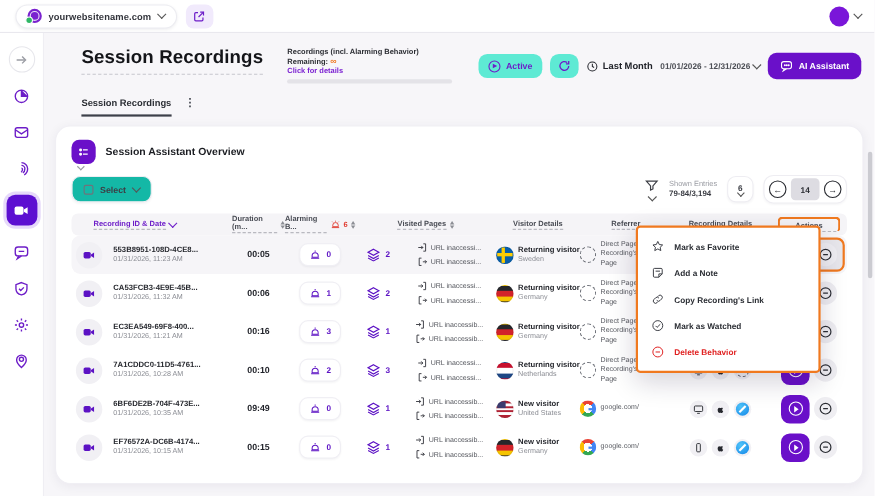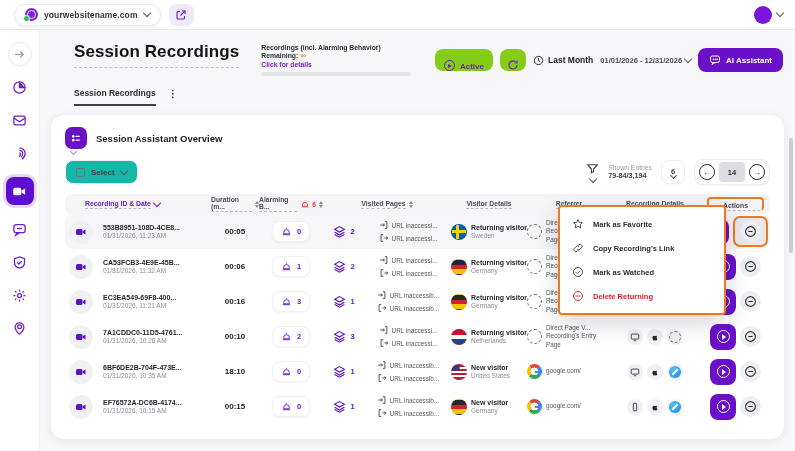"Active" .chip { align-items: flex-end -> center; background: #84cc16 -> #5eead4 }
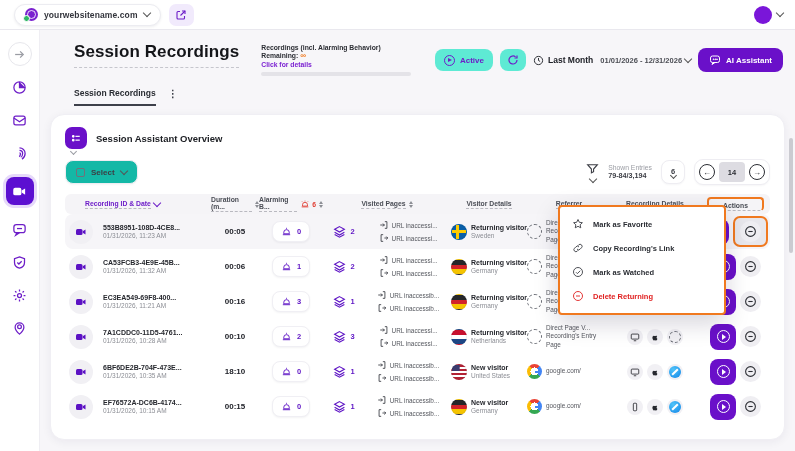"Mark as Favorite" .menu { left: 558px -> 578px }
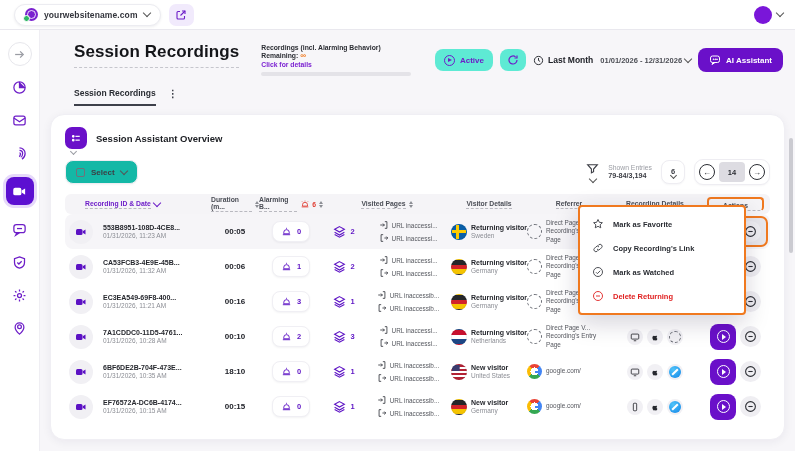"Add a Note" div.mi { html: none -> <div> <svg> <path></path> <path></path> <path></path> </svg> <span>Add a Note</span> </div> }
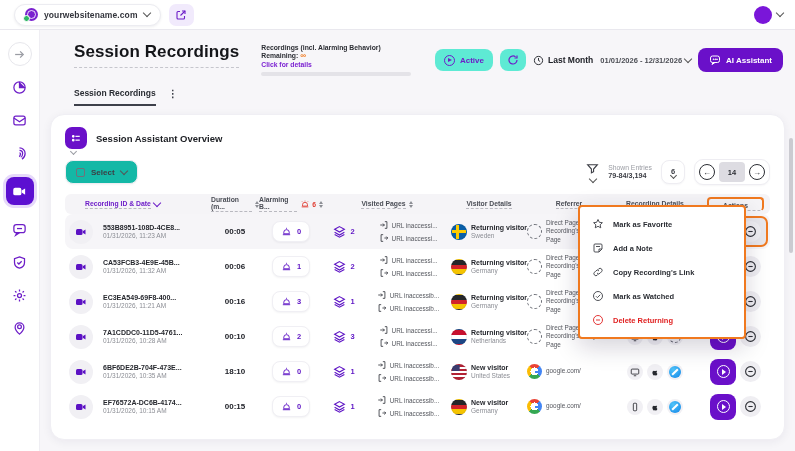"Delete Returning" span { text: Returning -> Behavior }
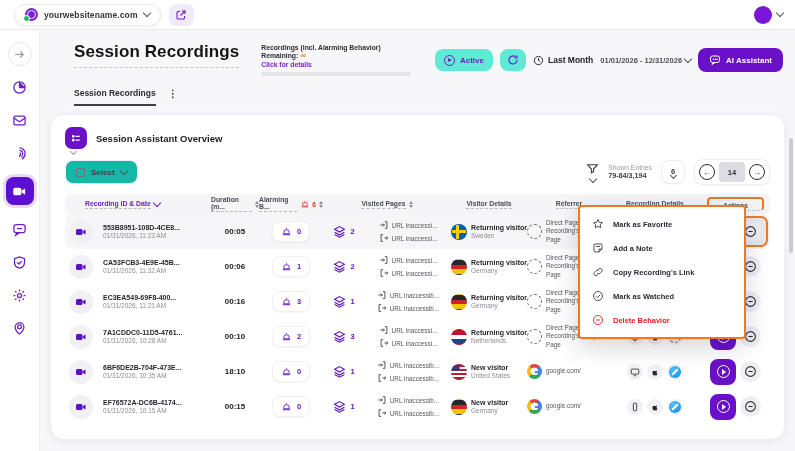"18:10" div.cell { text: 18:10 -> 09:49 }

◆ **THE TASK**
Reproduce the full listing faithfully, but do not carry over any pictures.

◆ **ANSWER BELOW**
"Active" .chip { align-items: flex-end -> center; background: #84cc16 -> #5eead4 }
"Mark as Favorite" .menu { left: 558px -> 578px }
"Add a Note" div.mi { html: none -> <div> <svg> <path></path> <path></path> <path></path> </svg> <span>Add a Note</span> </div> }
"Delete Returning" span { text: Returning -> Behavior }
"18:10" div.cell { text: 18:10 -> 09:49 }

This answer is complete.